**What the task asks:**
The job is to find each line in the entries holding the string "Gross" and copy that line.

►

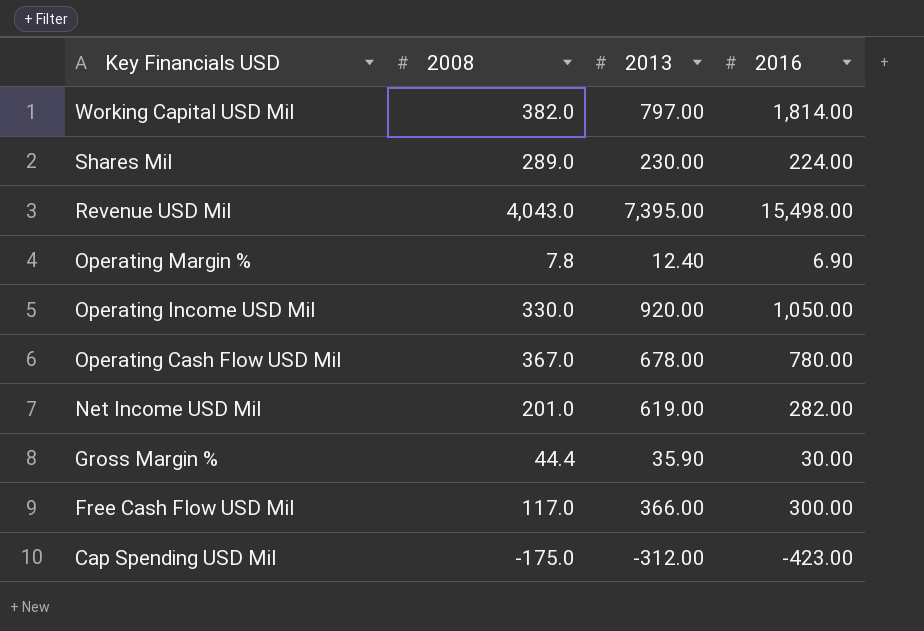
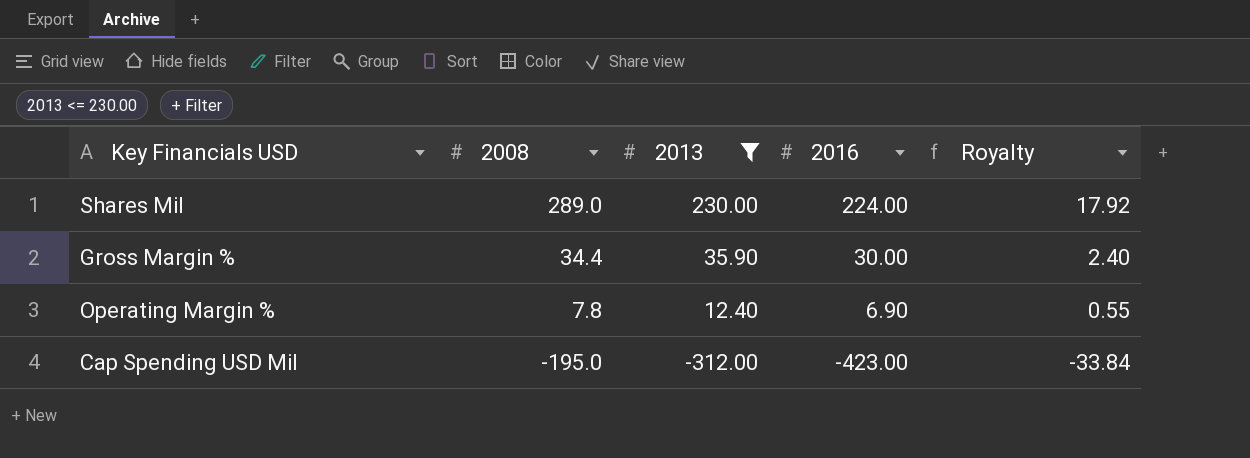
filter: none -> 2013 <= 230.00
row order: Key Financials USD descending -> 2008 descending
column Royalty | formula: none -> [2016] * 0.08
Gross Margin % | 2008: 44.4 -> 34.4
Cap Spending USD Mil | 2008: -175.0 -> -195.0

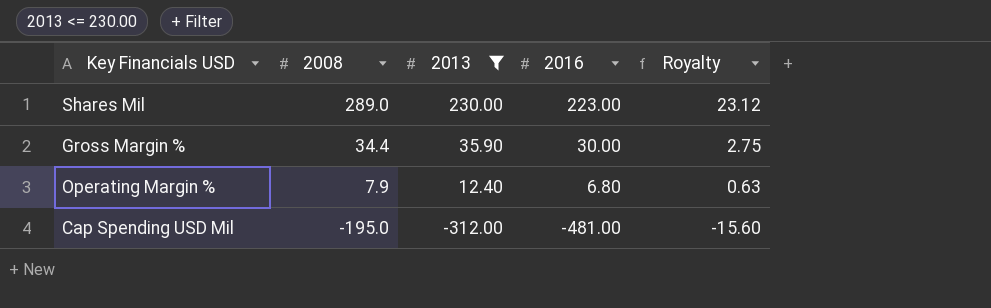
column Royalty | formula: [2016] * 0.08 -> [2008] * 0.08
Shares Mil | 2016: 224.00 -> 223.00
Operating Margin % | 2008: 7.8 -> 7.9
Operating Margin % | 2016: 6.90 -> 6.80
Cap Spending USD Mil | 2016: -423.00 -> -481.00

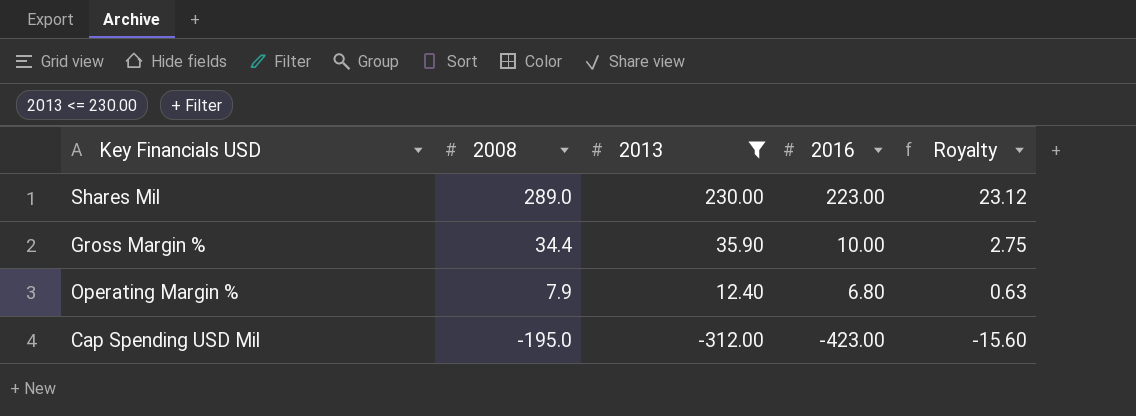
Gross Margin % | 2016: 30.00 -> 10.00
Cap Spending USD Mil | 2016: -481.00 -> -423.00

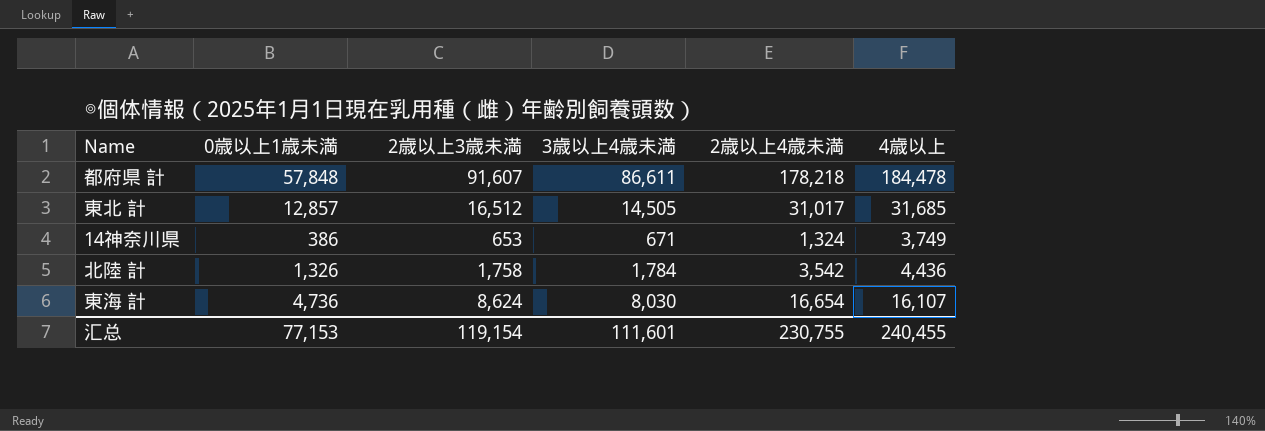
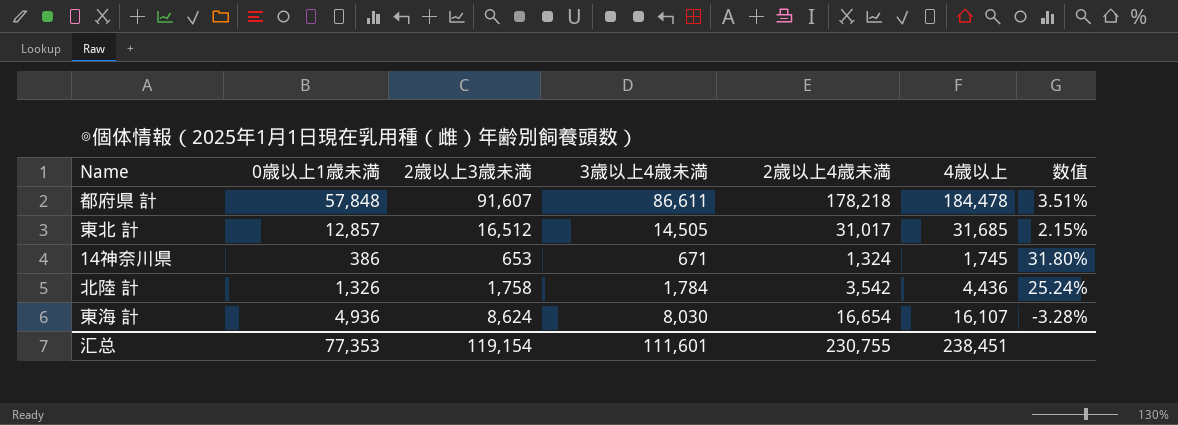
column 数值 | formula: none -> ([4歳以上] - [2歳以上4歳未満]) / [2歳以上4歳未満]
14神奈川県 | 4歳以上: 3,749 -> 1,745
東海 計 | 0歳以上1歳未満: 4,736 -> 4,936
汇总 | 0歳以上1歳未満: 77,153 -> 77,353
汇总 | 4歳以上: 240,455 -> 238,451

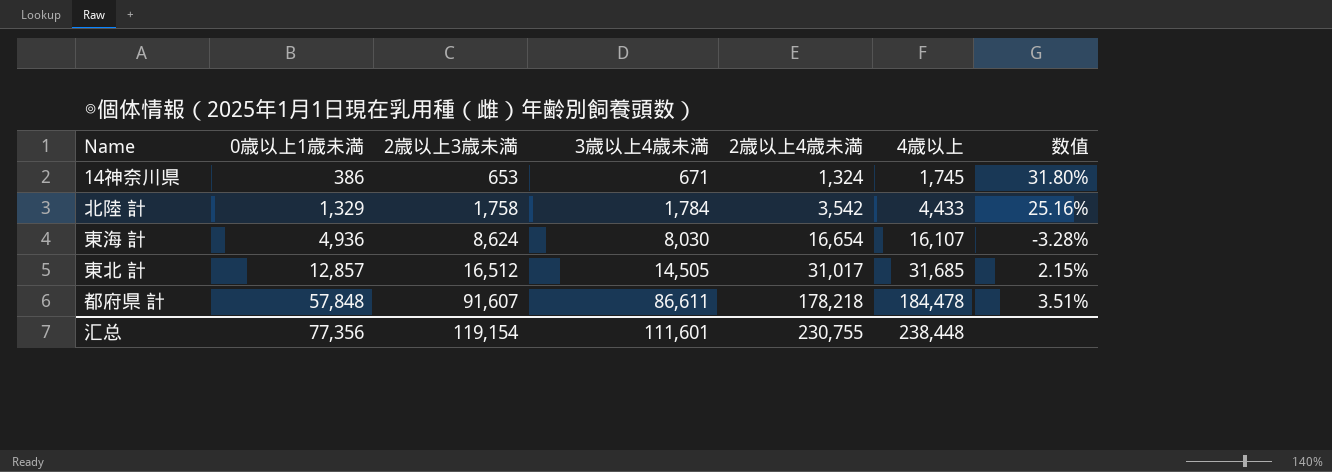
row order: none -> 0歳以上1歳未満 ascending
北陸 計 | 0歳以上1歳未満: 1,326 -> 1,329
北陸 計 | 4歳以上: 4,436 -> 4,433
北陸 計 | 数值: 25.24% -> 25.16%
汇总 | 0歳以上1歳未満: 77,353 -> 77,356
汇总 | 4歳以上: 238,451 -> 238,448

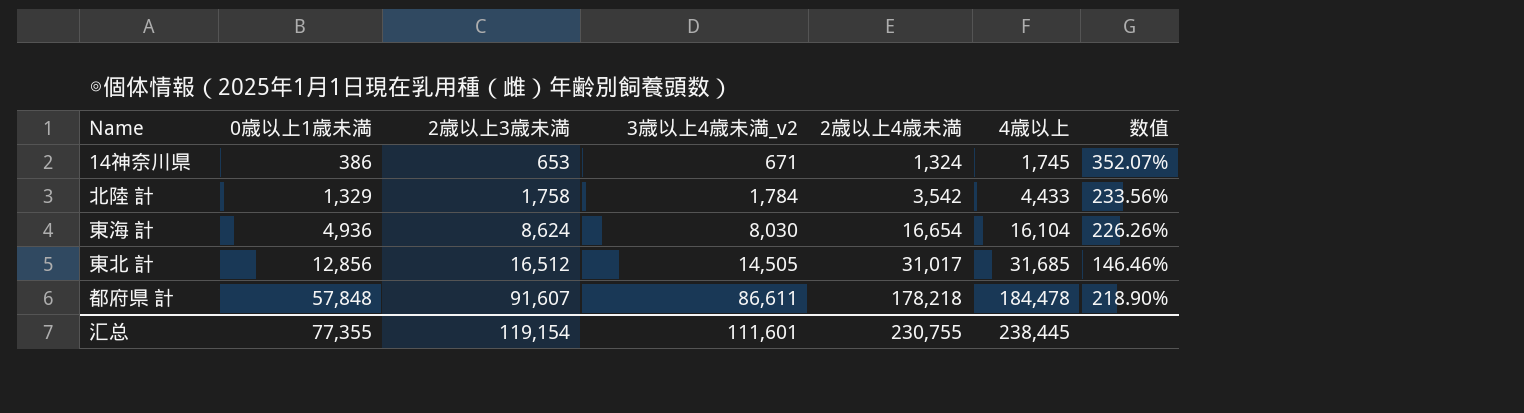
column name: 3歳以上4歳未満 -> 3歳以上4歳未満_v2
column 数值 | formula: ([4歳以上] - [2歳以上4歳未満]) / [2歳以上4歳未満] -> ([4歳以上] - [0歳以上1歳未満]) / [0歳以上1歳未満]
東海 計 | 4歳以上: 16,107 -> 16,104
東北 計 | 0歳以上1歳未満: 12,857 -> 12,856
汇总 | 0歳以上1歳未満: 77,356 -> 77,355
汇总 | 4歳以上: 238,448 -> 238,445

◄

**Task solution:**
Gross Margin % | 2008: 44.4 -> 34.4
Gross Margin % | 2016: 30.00 -> 10.00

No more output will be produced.